Paula Wade, principal analyst with HealthLeaders-InterStudy, the research firm behind the report, says:
“The force that makes the big get bigger in this business is that ability to negotiate a lower rate. Because if you’re negotiating lower rates, the likelihood is you can probably sell your product for a little cheaper.”
Paula Wade and Mark Pauly, professor of health care management at the University of Pennsylvania’s Wharton School, both threw out the idea that insurance market monopolies lead to higher consumer premiums.
According to Professor Pauly, cost increases are largely driven by new medical technologies, the rising usage of health care, and even higher wages in health care related jobs.
The study also ignores another area that can cause price increases: hospital mergers. If a hospital dominates a local market, health insurers have no choice but to meet the demands of the company.
Yes, Anthem and Optima are big, but that doesn’t mean that they are driving up medical insurance costs.

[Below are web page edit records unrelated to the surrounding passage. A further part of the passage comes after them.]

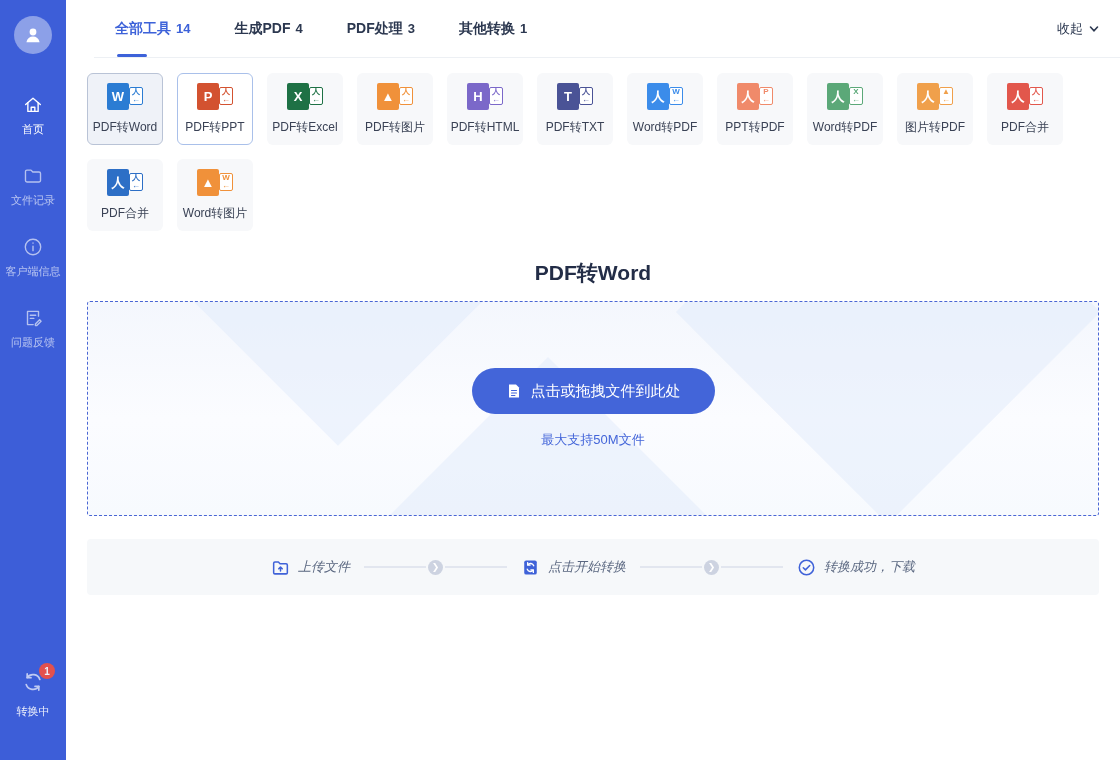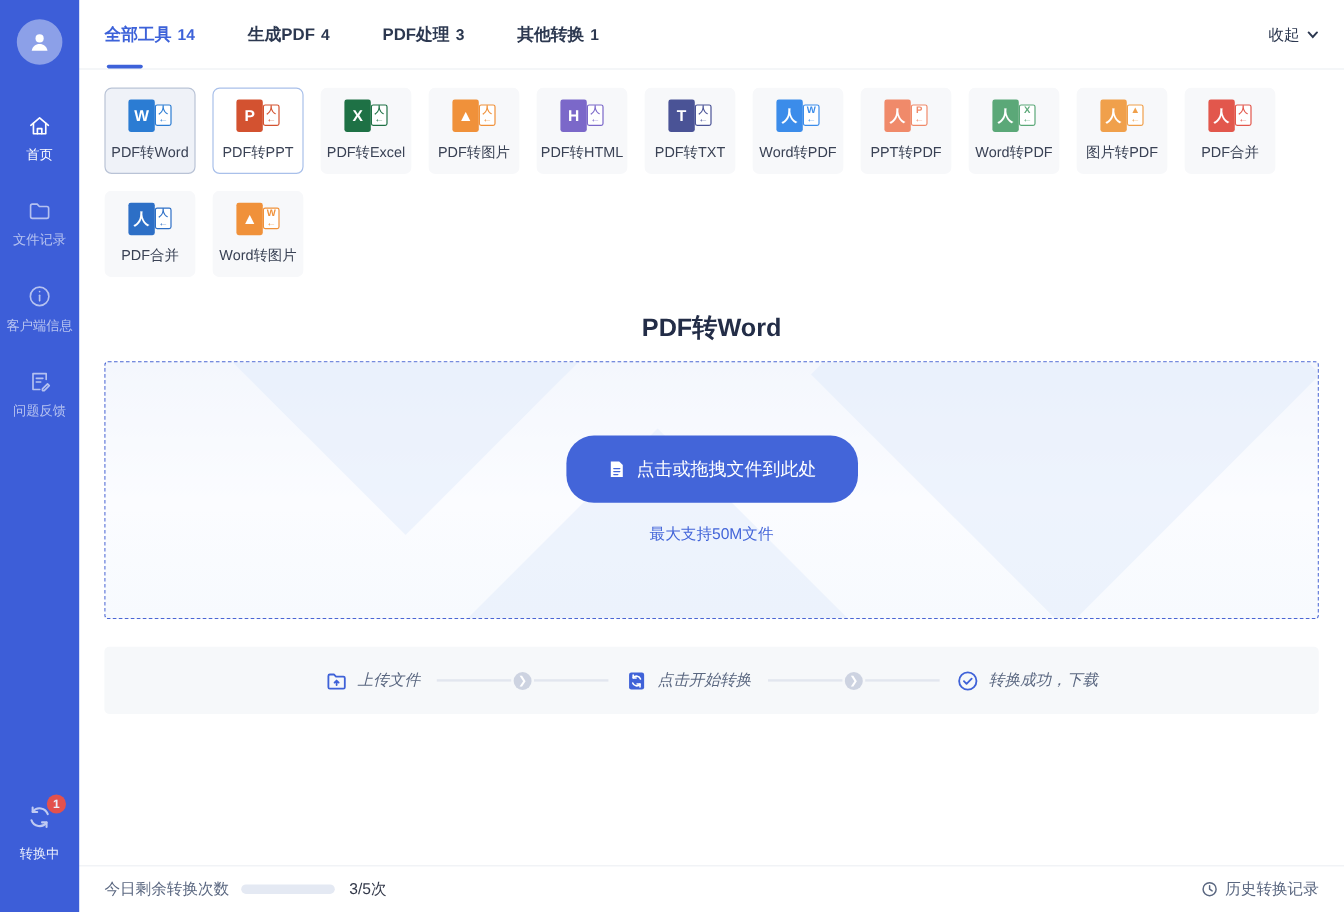"全部工具" .tabbar { margin-left: none -> 28px }
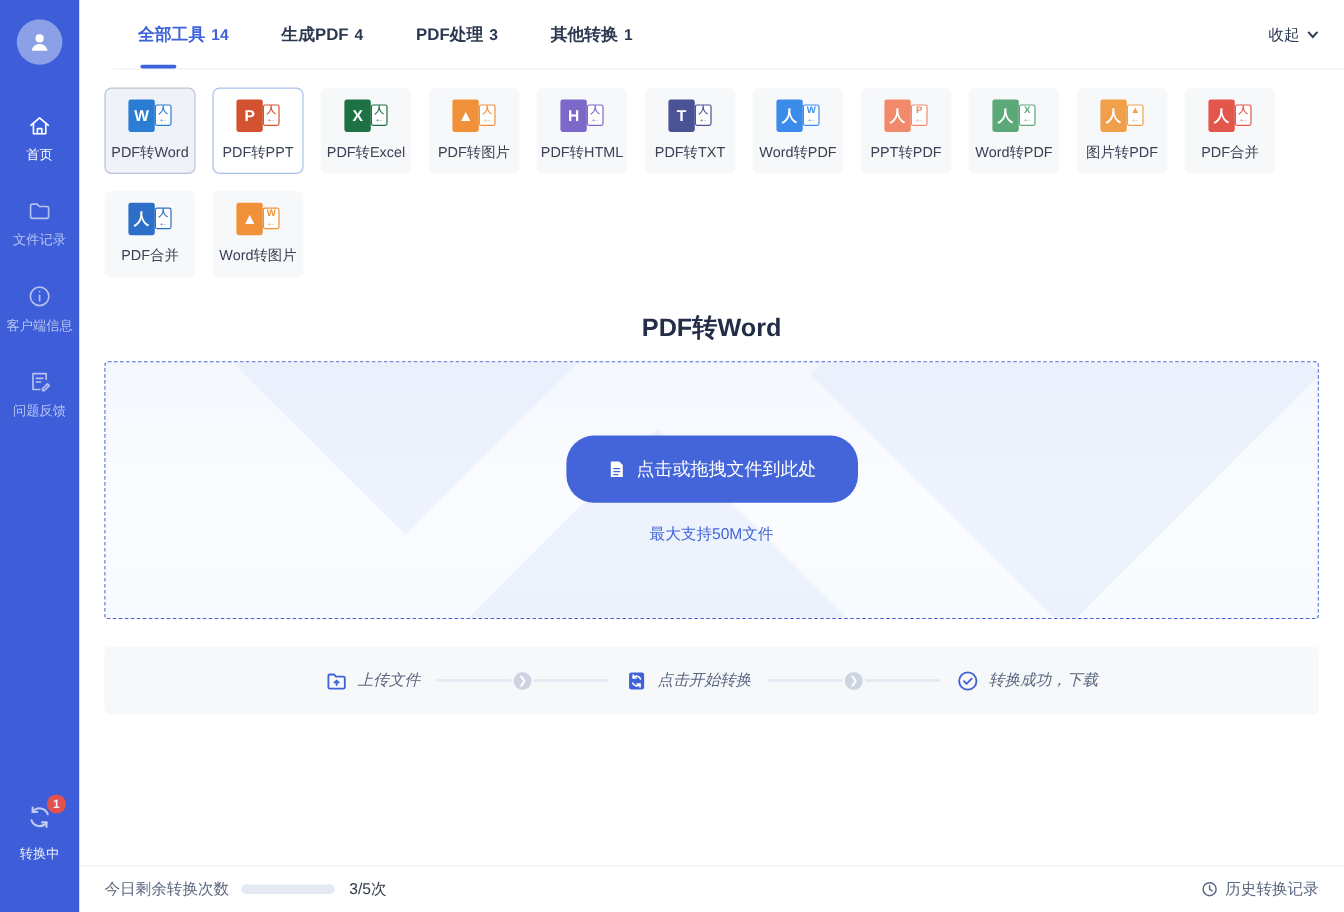"点击或拖拽文件到此处" .upload-btn { height: 56px -> 46px }
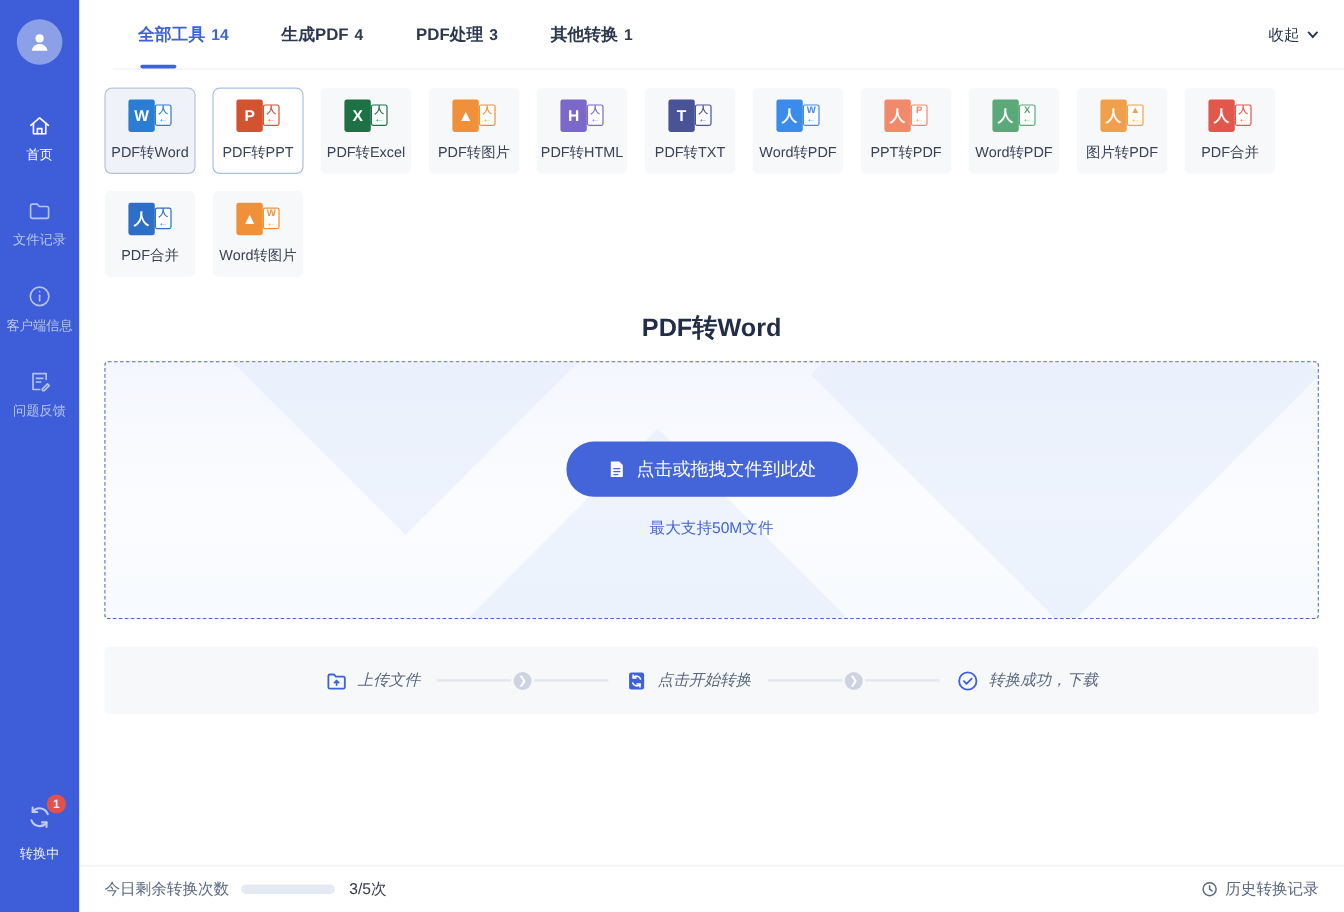"今日剩余转换次数" div.footer { html: <div> <span>今日剩余转换次数</span> <span> <span></span> </span> <span>3/5次</span> <div> <svg> <circle></circle> <path></path> </svg> <span>历史转换记录</span> </div> </div> -> none }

In fact, Anthem recently refused to increase wages for its members after The Children’s Hospital of the King’s Daughters (CHKD), the Children’s Medical Group (CMG), and the Children’s Surgical Specialty Group (CSSG) threatened to leave if Anthem didn’t increase its payments.
The Future
The national Health Care Reform Law is expected to change prices in the future; in which direction is unknown.
Health insurance exchanges scheduled to begin in 2014 could bring increased competition for businesses from individuals and small companies. Also, this year the law requires health providers to pay consumers if premiums are spending less than 85% on medical services for large-group plans and 80% for individual and small-group plans. This could reduce the possibility of price gouging, but it also significantly reduces the flexibility that health insurers depend on.
Source:
Jeter, Amy. The Virginian-Pilot. Report: 2 firms dominate Hampton Roads’ insurance market.